▶ **Your assignment**
Only the lines from the one containing "Knorr Spanish Rice" to the end of the material are to be copied, exactly and in full; images stay out.

━━━━━━━━━━

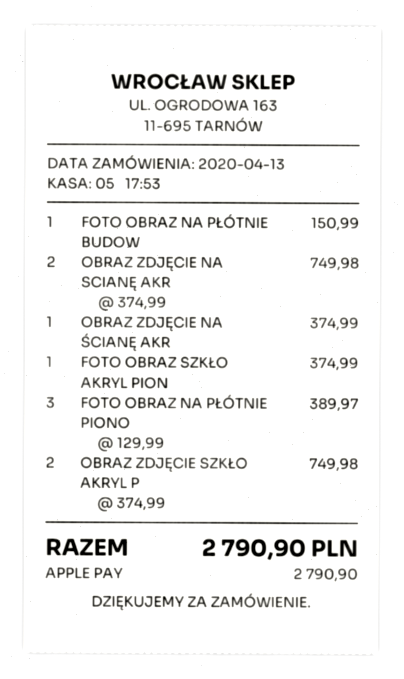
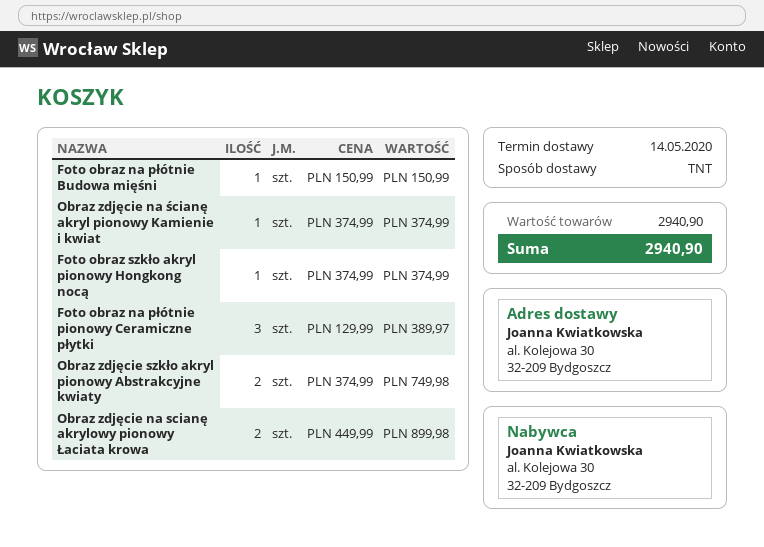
OBRAZ ZDJĘCIE NA SCIANĘ AKR: 2 x 374.99 = 749.98 -> 2 x 449.99 = 899.98
total: 2790.90 -> 2940.90

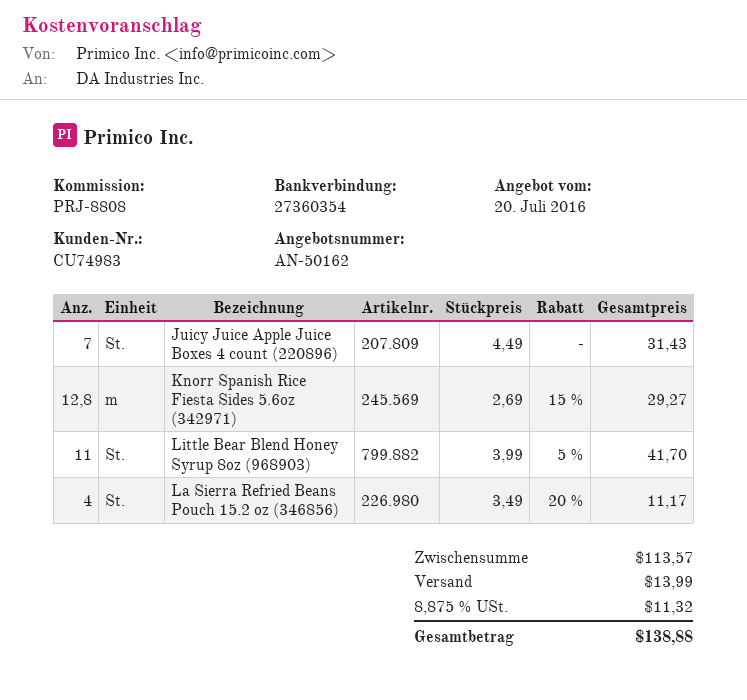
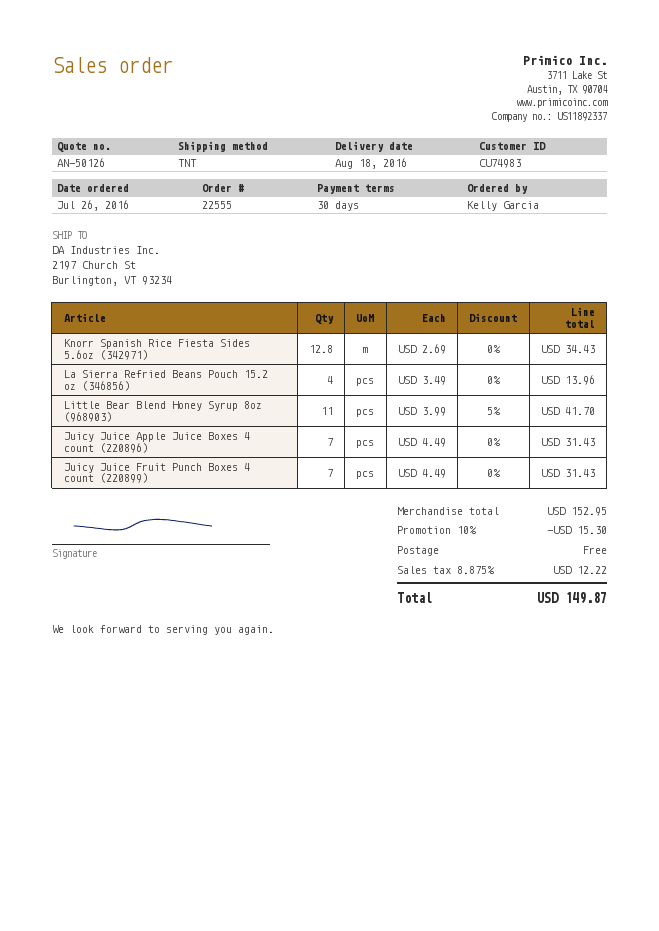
quote number: AN-50162 -> AN-50126
Knorr Spanish Rice Fiesta Sides 5.6oz (342971): 12.8 x 2.69 - 15% = 29.27 -> 12.8 x 2.69 = 34.43
La Sierra Refried Beans Pouch 15.2 oz (346856): 4 x 3.49 - 20% = 11.17 -> 4 x 3.49 = 13.96
Juicy Juice Fruit Punch Boxes 4 count (220899): none -> 7 x 4.49 = 31.43
subtotal: 113.57 -> 152.95
discount: none -> 10% = 15.30
shipping: 13.99 -> 0.00
tax: 8.875% = 11.32 -> 8.875% = 12.22
total: 138.88 -> 149.87

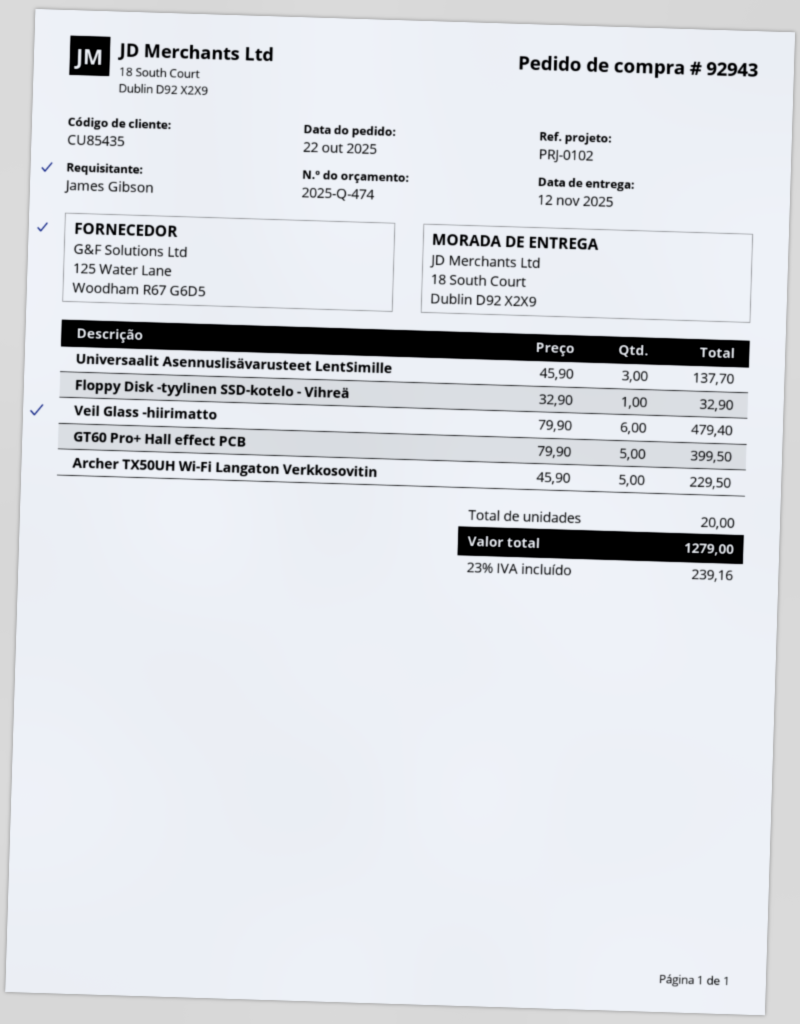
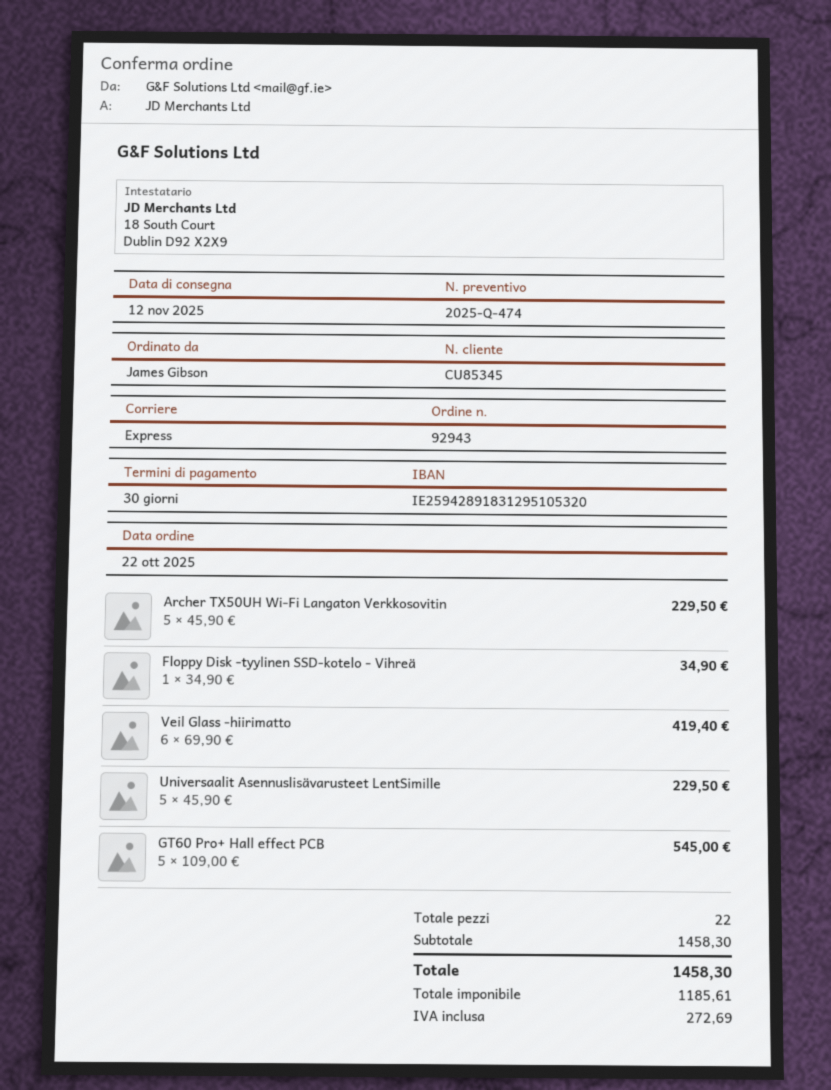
customer number: CU85435 -> CU85345
Universaalit Asennuslisävarusteet LentSimille: 3 x 45.90 = 137.70 -> 5 x 45.90 = 229.50
Floppy Disk -tyylinen SSD-kotelo - Vihreä: 1 x 32.90 = 32.90 -> 1 x 34.90 = 34.90
Veil Glass -hiirimatto: 6 x 79.90 = 479.40 -> 6 x 69.90 = 419.40
GT60 Pro+ Hall effect PCB: 5 x 79.90 = 399.50 -> 5 x 109.00 = 545.00
total quantity: 20 -> 22
tax: 239.16 -> 272.69
total: 1279.00 -> 1458.30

━━━━━━━━━━

▶ **Result for this task**
Knorr Spanish Rice Fiesta Sides 5.6oz (342971): 12.8 x 2.69 - 15% = 29.27 -> 12.8 x 2.69 = 34.43
La Sierra Refried Beans Pouch 15.2 oz (346856): 4 x 3.49 - 20% = 11.17 -> 4 x 3.49 = 13.96
Juicy Juice Fruit Punch Boxes 4 count (220899): none -> 7 x 4.49 = 31.43
subtotal: 113.57 -> 152.95
discount: none -> 10% = 15.30
shipping: 13.99 -> 0.00
tax: 8.875% = 11.32 -> 8.875% = 12.22
total: 138.88 -> 149.87

customer number: CU85435 -> CU85345
Universaalit Asennuslisävarusteet LentSimille: 3 x 45.90 = 137.70 -> 5 x 45.90 = 229.50
Floppy Disk -tyylinen SSD-kotelo - Vihreä: 1 x 32.90 = 32.90 -> 1 x 34.90 = 34.90
Veil Glass -hiirimatto: 6 x 79.90 = 479.40 -> 6 x 69.90 = 419.40
GT60 Pro+ Hall effect PCB: 5 x 79.90 = 399.50 -> 5 x 109.00 = 545.00
total quantity: 20 -> 22
tax: 239.16 -> 272.69
total: 1279.00 -> 1458.30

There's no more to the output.